= Beginning of Section =

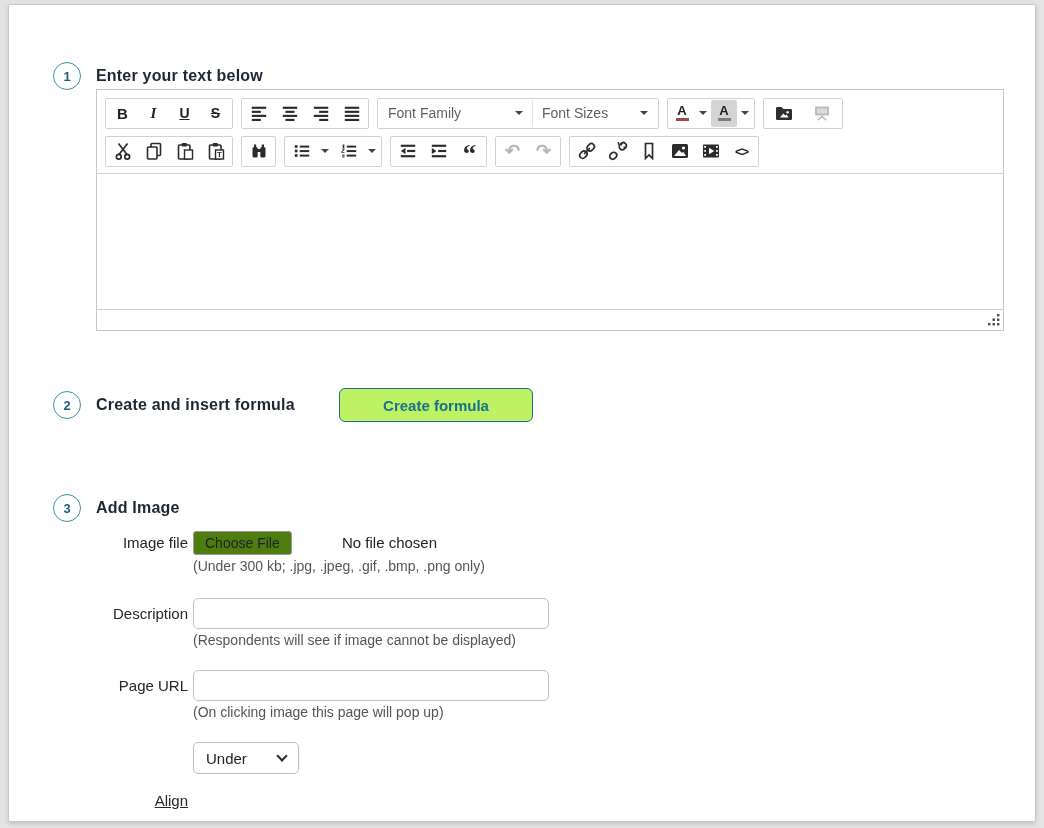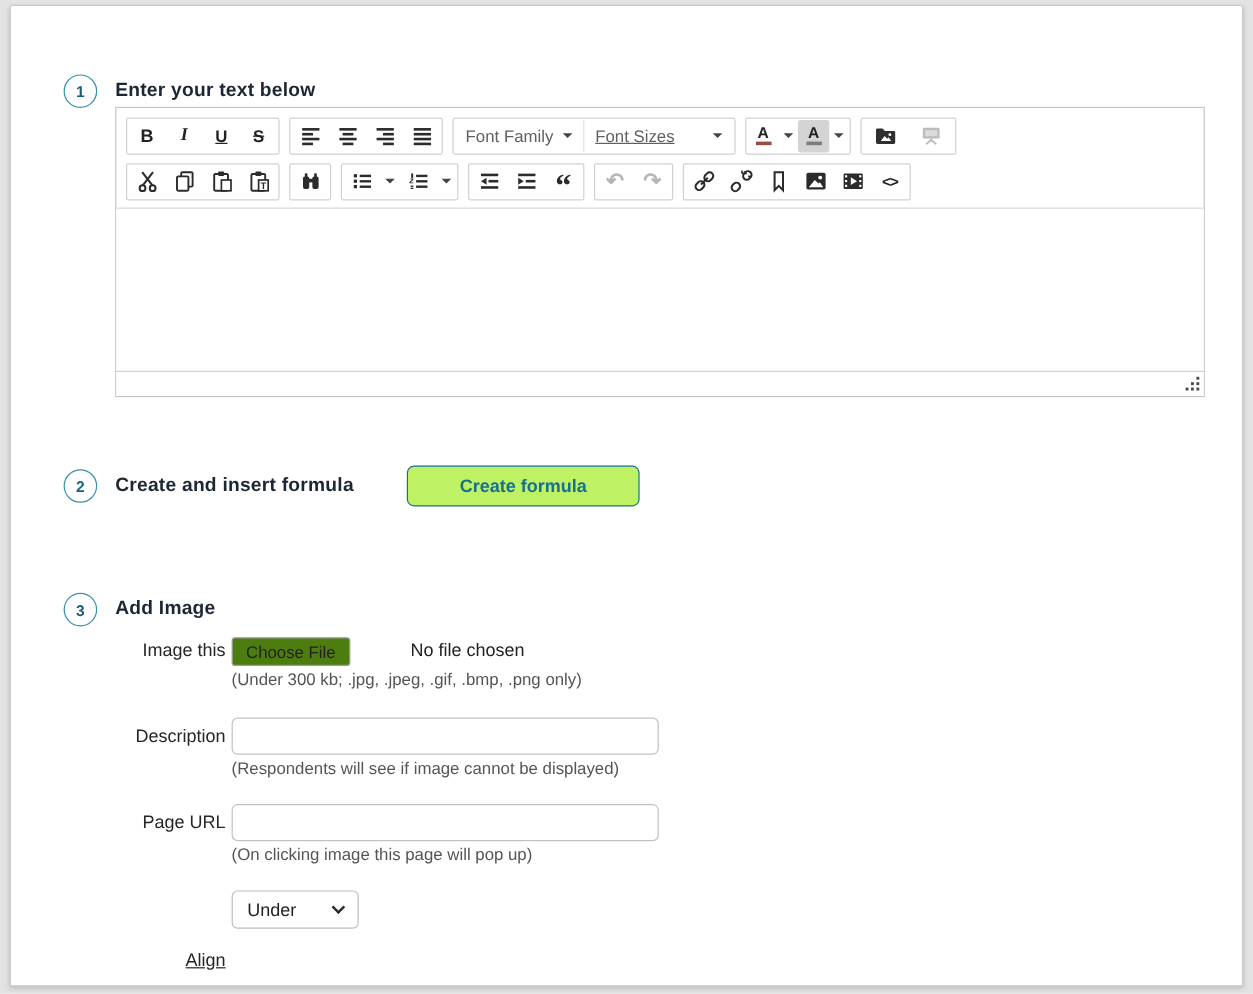--- a/index.html
+++ b/index.html
@@ -23,22 +23,22 @@
   .tb-group { display:flex; align-items:center; border:1px solid #d1d1d1; border-radius:2px;
               background:#fff; padding:1px; margin-right:8px; height:31px; }
   .tb-btn { width:31px; height:27px; display:flex; align-items:center; justify-content:center; cursor:pointer; }
   .tb-btn.wide { width:38px; }
   .tb-btn.pressed { background:#d4d4d4; border-radius:2px; }
   .tb-caret-btn { width:16px; height:27px; display:flex; align-items:center; justify-content:center; cursor:pointer; }
   .caret { width:0; height:0; border-left:4px solid transparent; border-right:4px solid transparent;
            border-top:4.5px solid #444; }
   .tb-listbox { display:flex; align-items:center; justify-content:space-between; height:27px;
                 padding:0 9px; color:#5f5f5f; font-size:14px; cursor:pointer; }
-  .tb-listbox.ff { width:108px; border-right:1px solid #e2e2e2; }
-  .tb-listbox.fs { width:124px;text-decoration:underline; }
+  .tb-listbox.ff { width:154px; border-right:1px solid #e2e2e2; }
+  .tb-listbox.fs { width:124px; }
 
   .g-bold { font-weight:bold; font-size:15px; color:#222; }
   .g-italic { font-family:"Liberation Serif", serif; font-style:italic; font-weight:bold; font-size:15px; color:#222; }
   .g-underline { text-decoration:underline; font-weight:bold; font-size:14px; color:#222; }
   .g-strike { text-decoration:line-through; font-weight:bold; font-size:14px; color:#222; }
   .g-quote { font-family:"Liberation Serif", serif; font-weight:bold; font-size:27px; color:#2b2b2b;
              height:15px; line-height:21px; overflow:hidden; }
   .g-undo { font-size:18px; font-weight:bold; color:#b5b5b5; }
   .g-code { font-weight:bold; font-size:13px; letter-spacing:-1px; color:#222; }
   .fc-a { display:flex; flex-direction:column; align-items:center; }
@@ -396,21 +396,21 @@
     <span>2</span>
   </div>
   <div class="heading" style="left:87px; top:391px;">Create and insert formula</div>
   <button class="formula-btn">Create formula</button>
 
   <div class="step-circle" style="left:44px; top:489px;">
     <span>3</span>
   </div>
   <div class="heading" style="left:87px; top:494px;">Add Image</div>
 
-  <div class="flabel" style="top:529px;">Image this</div>
+  <div class="flabel" style="top:529px;">Image file</div>
   <button class="choose-btn">Choose File</button>
   <div class="nofile">No file chosen</div>
   <div class="hint" style="top:553px;">(Under 300 kb; .jpg, .jpeg, .gif, .bmp, .png only)</div>
 
   <div class="flabel" style="top:600px;">Description</div>
   <input class="text-input" style="top: 593px;" type="text">
   <div class="hint" style="top:627px;">(Respondents will see if image cannot be displayed)</div>
 
   <div class="flabel" style="top:672px;">Page URL</div>
   <input class="text-input" style="top: 665px;" type="text">

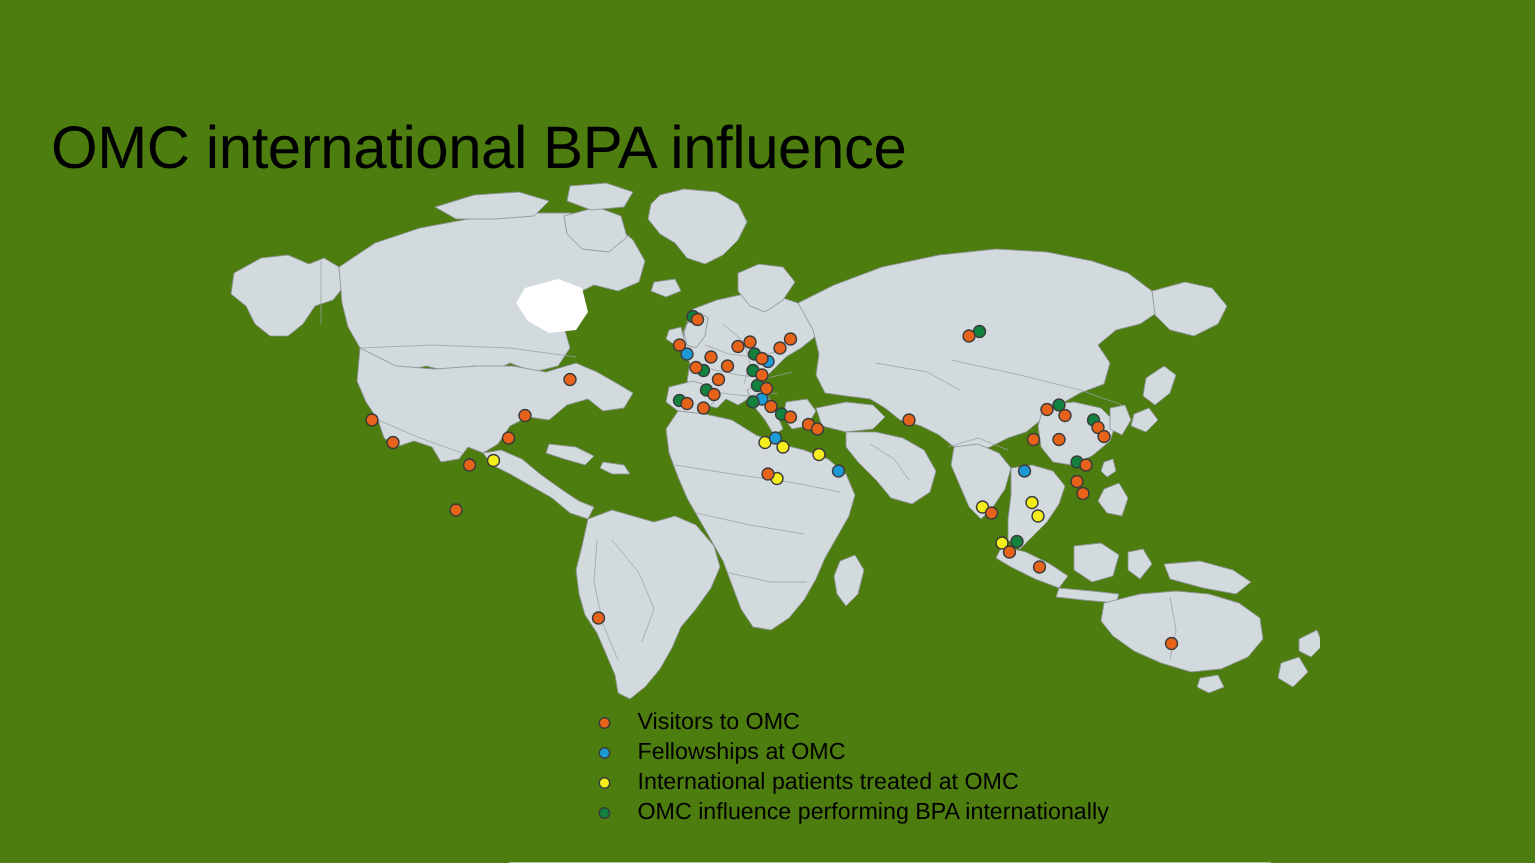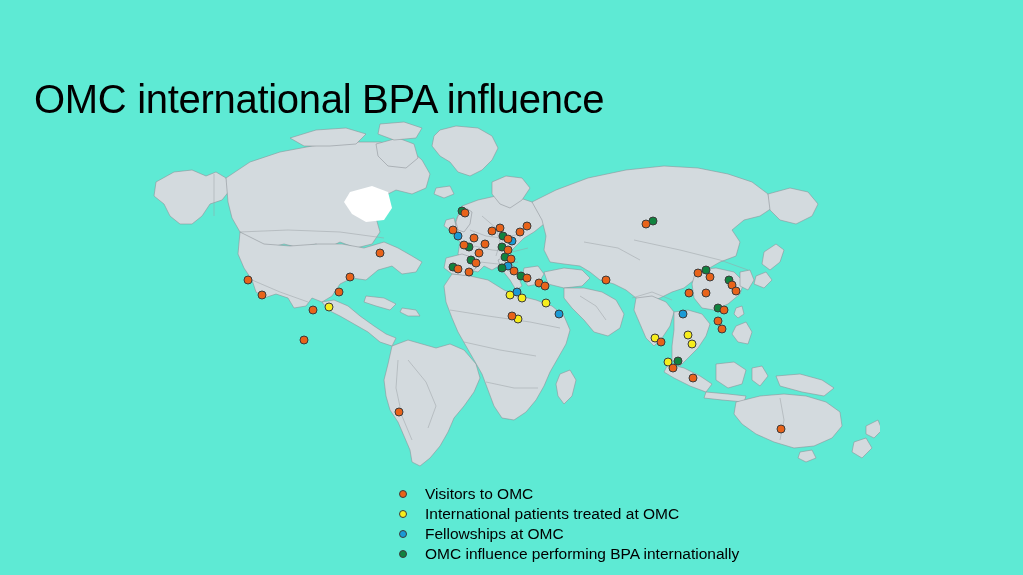--- a/index.html
+++ b/index.html
@@ -9,21 +9,21 @@
     background: #ffffff;
   }
   body {
     font-family: "Liberation Sans", sans-serif;
     -webkit-font-smoothing: antialiased;
   }
   #slide {
     position: relative;
     width: 1023px;
     height: 575px;
-    background: #5eead4;
+    background: #4d7c0f;
     overflow: hidden;
   }
   #slide-title {
     position: absolute;
     left: 34px;
     top: 48px;
     font-size: 40px;
     font-weight: 400;
     color: #000000;
     letter-spacing: -0.3px;
@@ -68,21 +68,21 @@
     height: 9px;
     border-radius: 50%;
     border: 1px solid #3b3b3b;
     box-sizing: border-box;
     transform: translate(-50%, -50%);
     pointer-events: auto;
   }
   #legend {
     position: absolute;
     left: 399px;
-    top: 484px;
+    top: 472px;
     width: 520px;
   }
   .legend-row {
     display: flex;
     align-items: center;
     height: 19px;
     margin-bottom: 1px;
   }
   .legend-swatch {
     width: 8px;
@@ -288,26 +288,26 @@
         <div class="map-marker" style="left: 641px; top: 309px; background: rgb(232, 99, 26); z-index: 12;"></div>
       </div>
   </div>
 
   <div id="legend">
       <div class="legend-row">
         <span class="legend-swatch" style="background: rgb(232, 99, 26);"></span>
         <span class="legend-label">Visitors to OMC</span>
       </div>
       <div class="legend-row">
+        <span class="legend-swatch" style="background: rgb(27, 154, 214);"></span>
+        <span class="legend-label">Fellowships at OMC</span>
+      </div>
+      <div class="legend-row">
         <span class="legend-swatch" style="background: rgb(246, 237, 28);"></span>
         <span class="legend-label">International patients treated at OMC</span>
-      </div>
-      <div class="legend-row">
-        <span class="legend-swatch" style="background: rgb(27, 154, 214);"></span>
-        <span class="legend-label">Fellowships at OMC</span>
       </div>
       <div class="legend-row">
         <span class="legend-swatch" style="background: rgb(17, 131, 63);"></span>
         <span class="legend-label">OMC influence performing BPA internationally</span>
       </div>
     </div>
 
 </div>
 
 </body></html>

= End of Section =

**Exercise instructions:** If a line in the records contains the word "align", copy it.

**Solution for this exercise:**
   .tb-group { display:flex; align-items:center; border:1px solid #d1d1d1; border-radius:2px;
   .tb-btn { width:31px; height:27px; display:flex; align-items:center; justify-content:center; cursor:pointer; }
   .tb-caret-btn { width:16px; height:27px; display:flex; align-items:center; justify-content:center; cursor:pointer; }
   .tb-listbox { display:flex; align-items:center; justify-content:space-between; height:27px;
   .fc-a { display:flex; flex-direction:column; align-items:center; }
     align-items: center;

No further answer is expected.